* **Exercise details**
Below is a listing. Set down exactly the lines from the one containing "[490,163,721,179] are expressed" through the one containing "[541,309,601,326] [116,334,166,347] tensors)", both ends included, and leave out the rest.

* **Exercise materials**
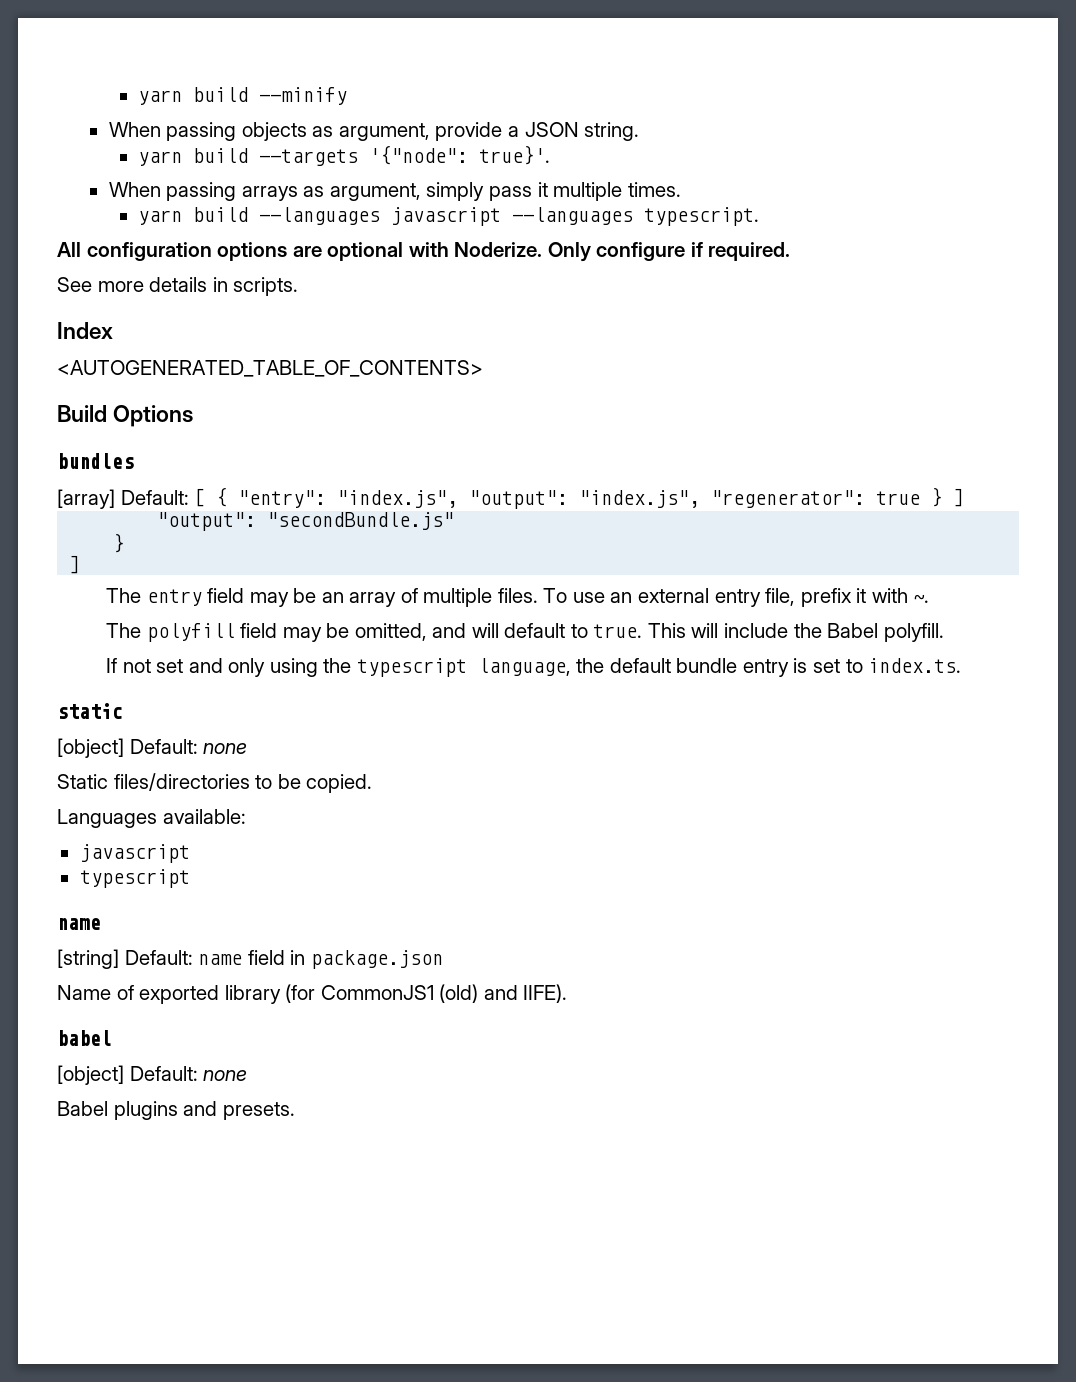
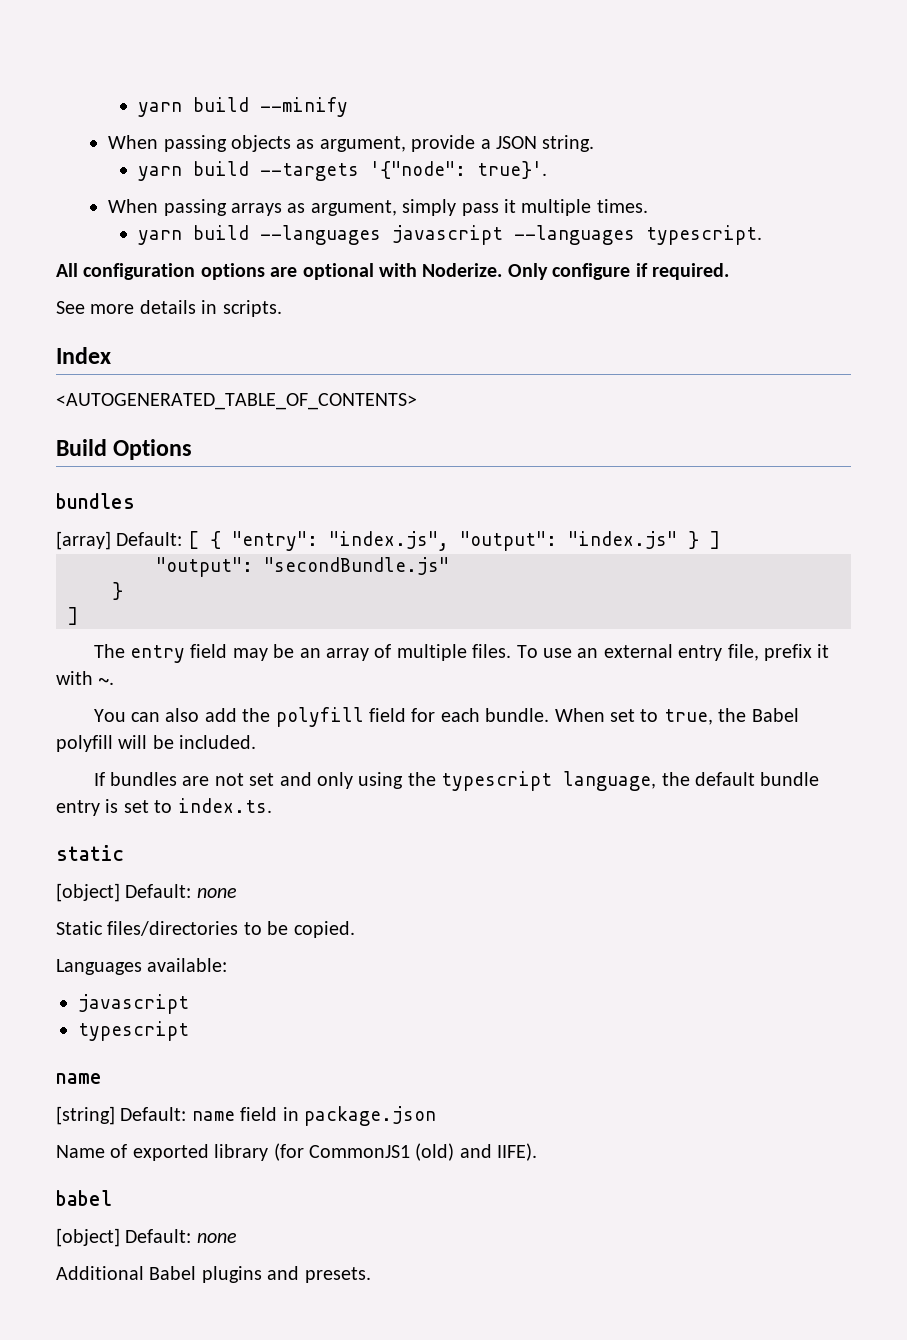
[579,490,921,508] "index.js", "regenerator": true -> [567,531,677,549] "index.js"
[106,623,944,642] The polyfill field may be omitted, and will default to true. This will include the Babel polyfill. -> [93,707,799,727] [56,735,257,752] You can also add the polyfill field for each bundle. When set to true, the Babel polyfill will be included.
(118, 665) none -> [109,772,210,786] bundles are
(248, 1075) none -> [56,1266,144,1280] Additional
--
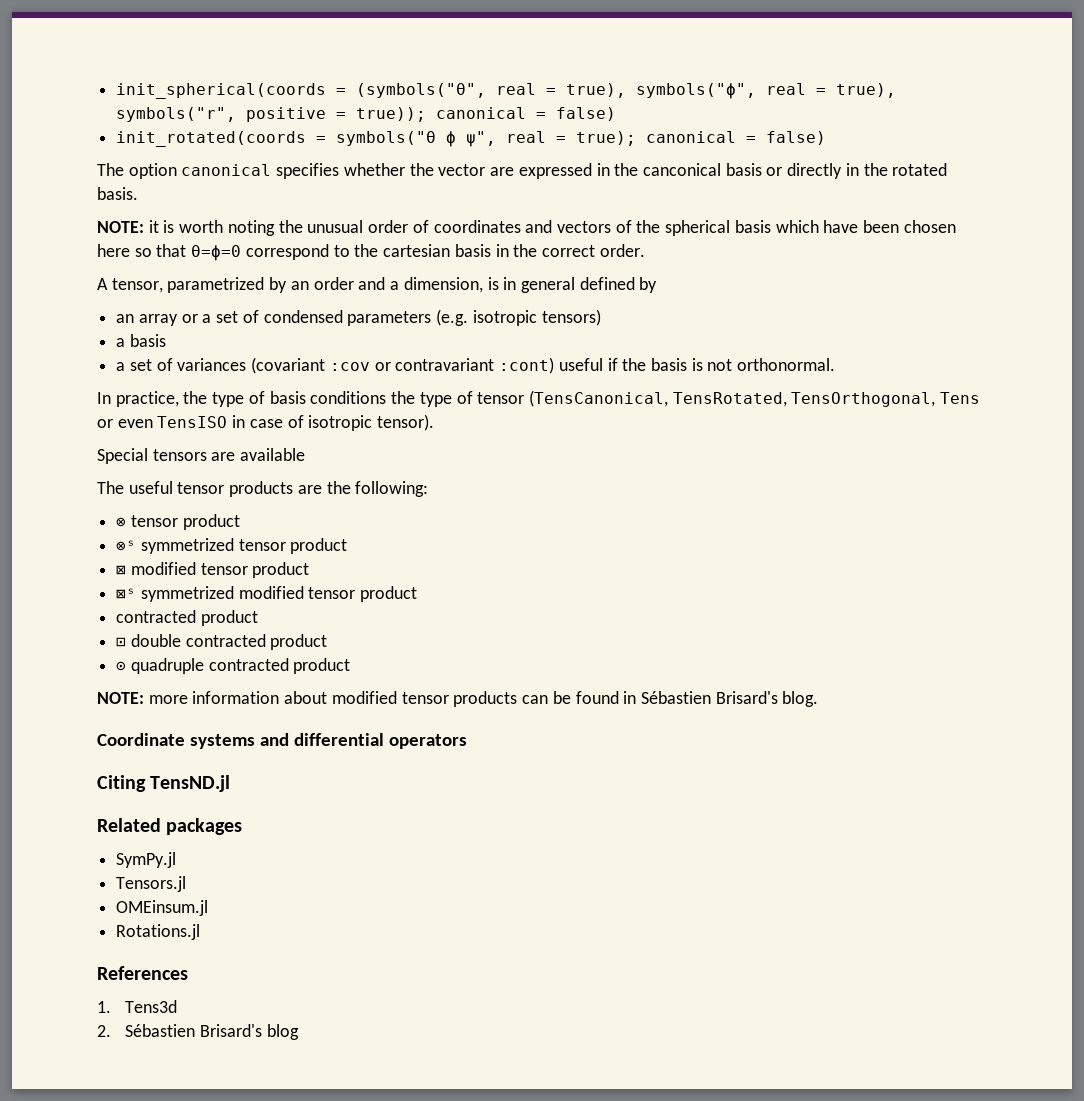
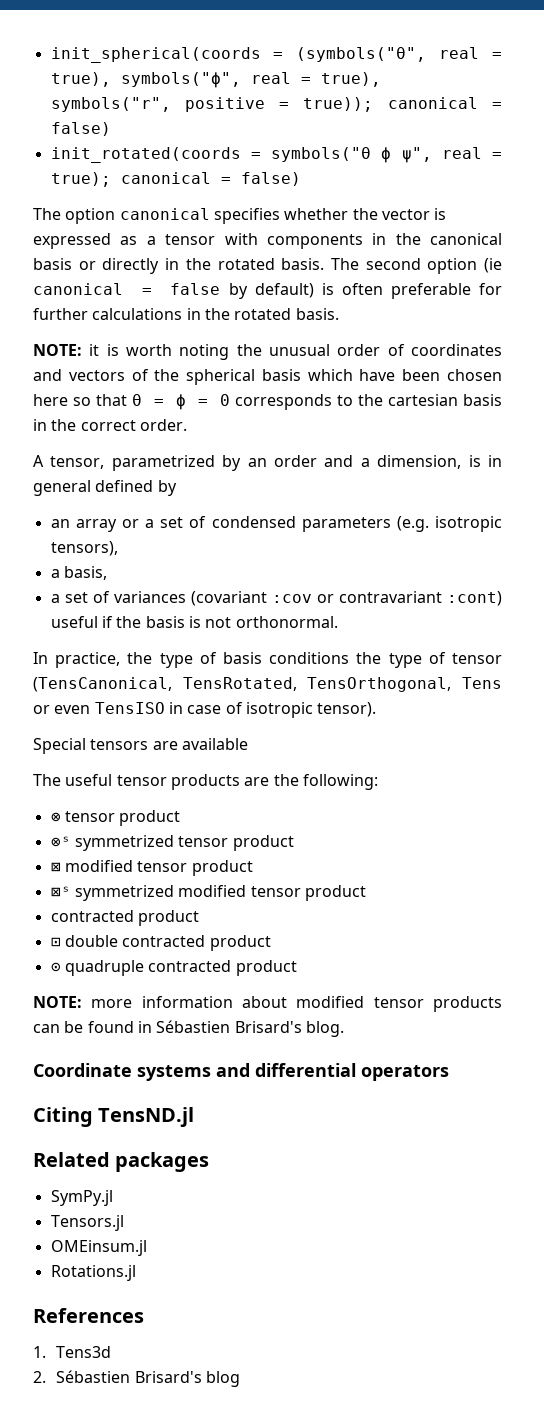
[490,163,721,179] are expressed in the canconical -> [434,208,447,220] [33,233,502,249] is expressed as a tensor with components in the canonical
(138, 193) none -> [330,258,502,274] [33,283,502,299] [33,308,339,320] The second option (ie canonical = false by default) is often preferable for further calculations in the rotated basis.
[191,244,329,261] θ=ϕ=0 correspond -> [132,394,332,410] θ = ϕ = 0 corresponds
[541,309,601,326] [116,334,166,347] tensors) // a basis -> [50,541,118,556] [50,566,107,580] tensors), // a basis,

* **Exercise response**
[490,163,721,179] are expressed in the canconical -> [434,208,447,220] [33,233,502,249] is expressed as a tensor with components in the canonical
(138, 193) none -> [330,258,502,274] [33,283,502,299] [33,308,339,320] The second option (ie canonical = false by default) is often preferable for further calculations in the rotated basis.
[191,244,329,261] θ=ϕ=0 correspond -> [132,394,332,410] θ = ϕ = 0 corresponds
[541,309,601,326] [116,334,166,347] tensors) // a basis -> [50,541,118,556] [50,566,107,580] tensors), // a basis,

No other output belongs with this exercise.